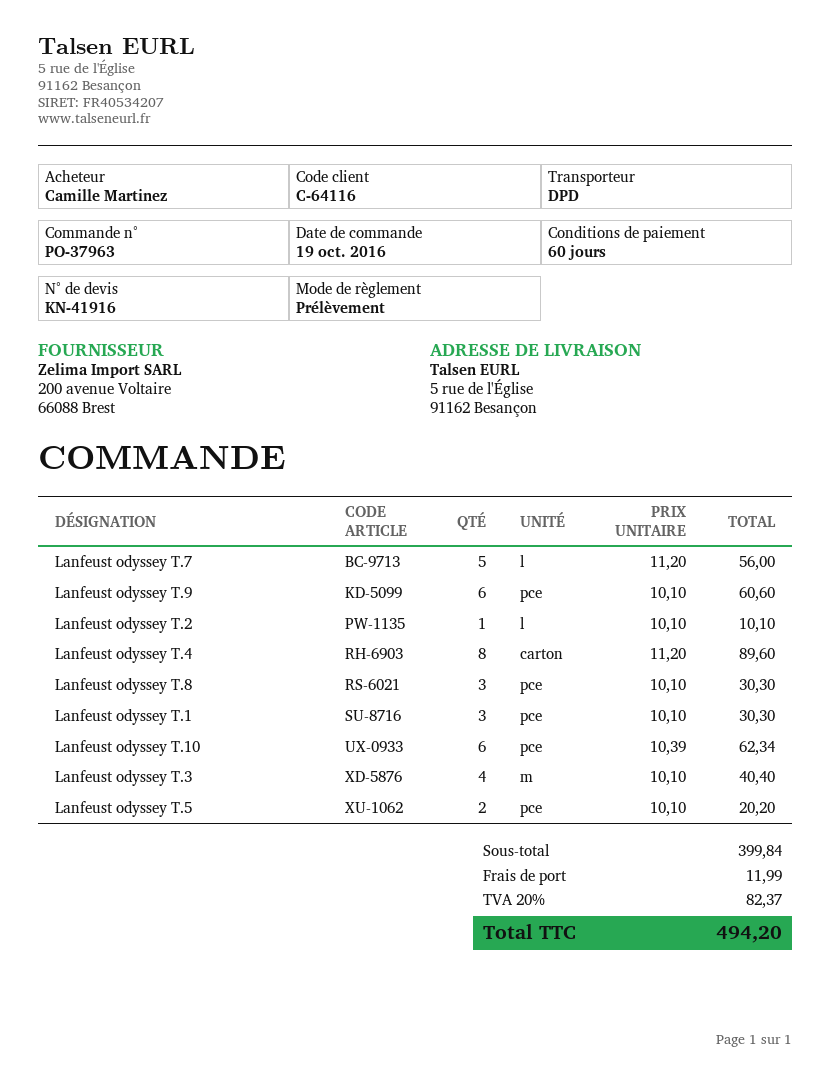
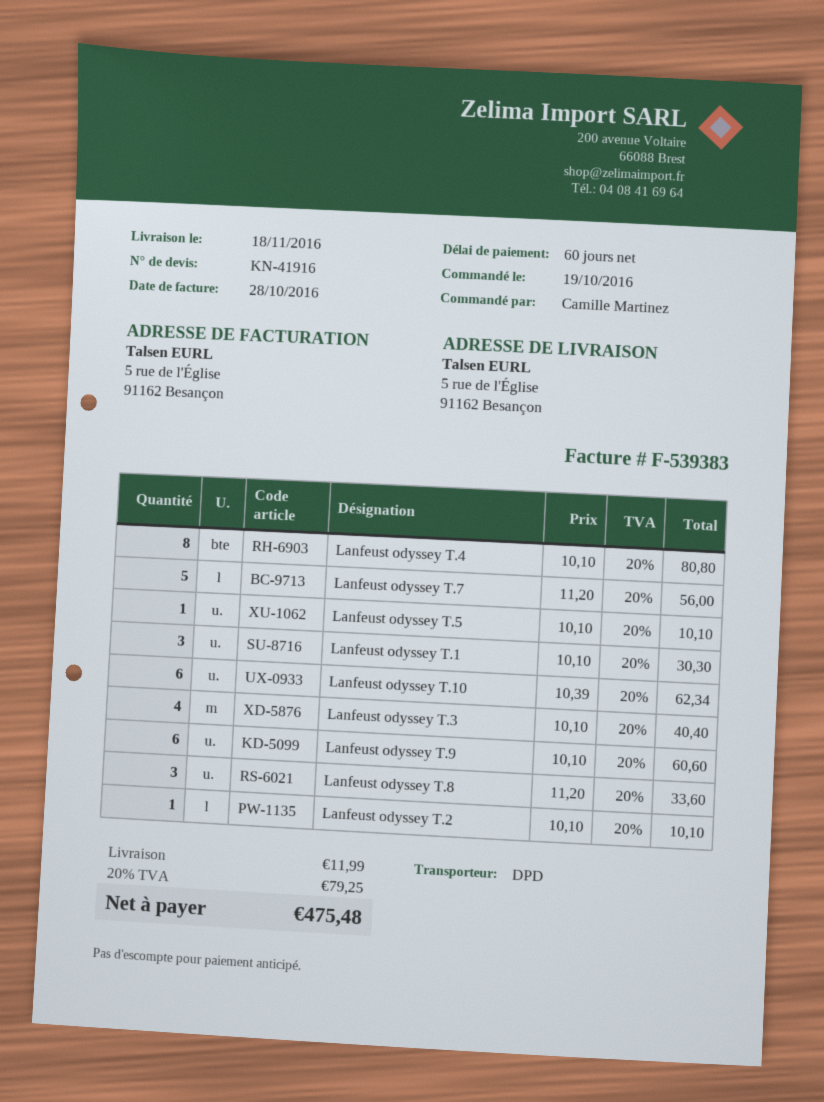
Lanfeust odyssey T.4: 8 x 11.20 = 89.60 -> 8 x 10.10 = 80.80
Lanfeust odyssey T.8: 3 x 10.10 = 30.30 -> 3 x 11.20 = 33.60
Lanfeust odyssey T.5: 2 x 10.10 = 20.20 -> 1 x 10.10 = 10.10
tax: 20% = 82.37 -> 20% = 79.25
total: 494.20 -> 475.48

_ _ _

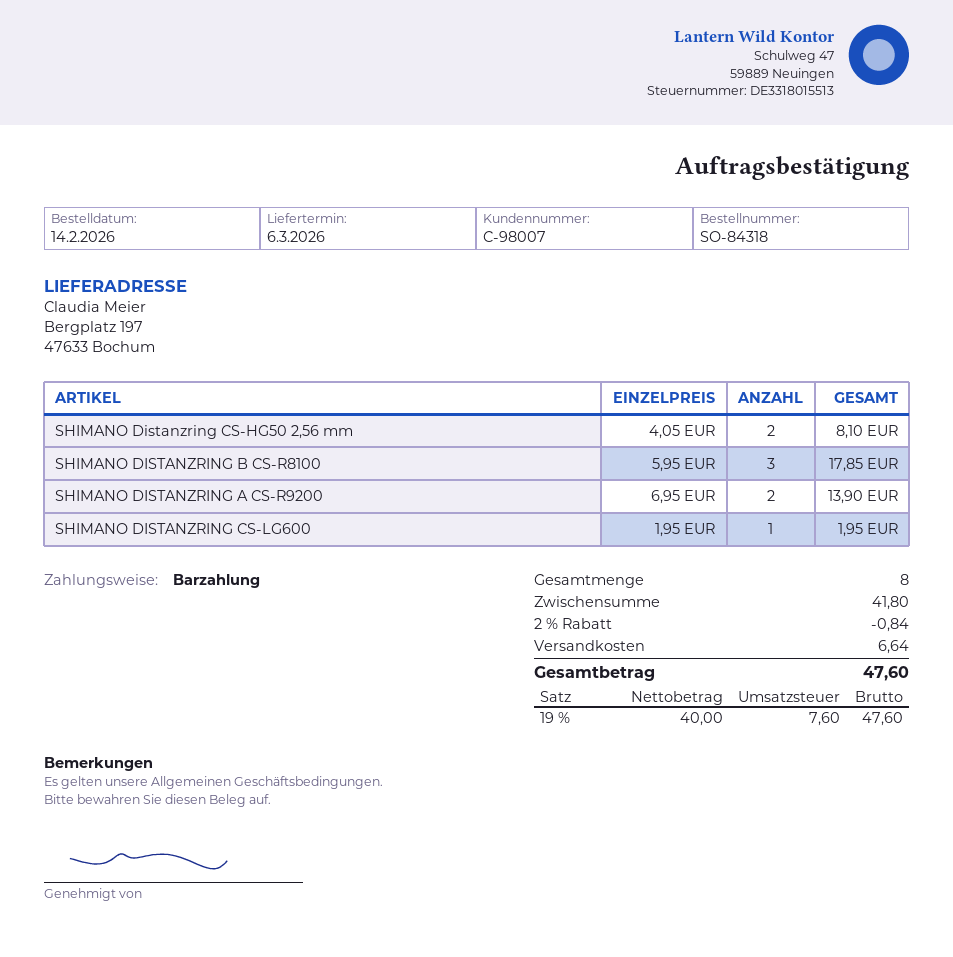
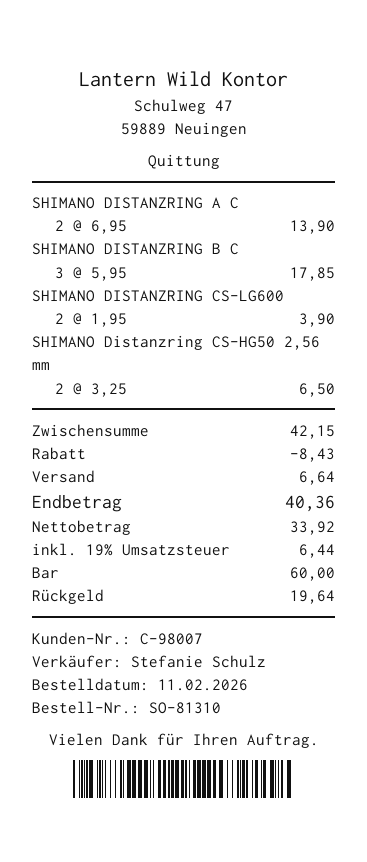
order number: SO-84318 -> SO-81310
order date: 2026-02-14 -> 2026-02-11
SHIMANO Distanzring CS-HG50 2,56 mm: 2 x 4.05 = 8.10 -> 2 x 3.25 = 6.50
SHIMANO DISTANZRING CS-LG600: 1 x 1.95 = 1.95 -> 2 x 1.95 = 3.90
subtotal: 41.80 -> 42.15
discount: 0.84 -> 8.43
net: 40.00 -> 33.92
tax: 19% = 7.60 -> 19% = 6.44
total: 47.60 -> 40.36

_ _ _

→ WHAT IS NEEDED: Nothing but a number is expected: how many lines in the listing above contain "order"?

→ ANSWER FOR THE TASK: 2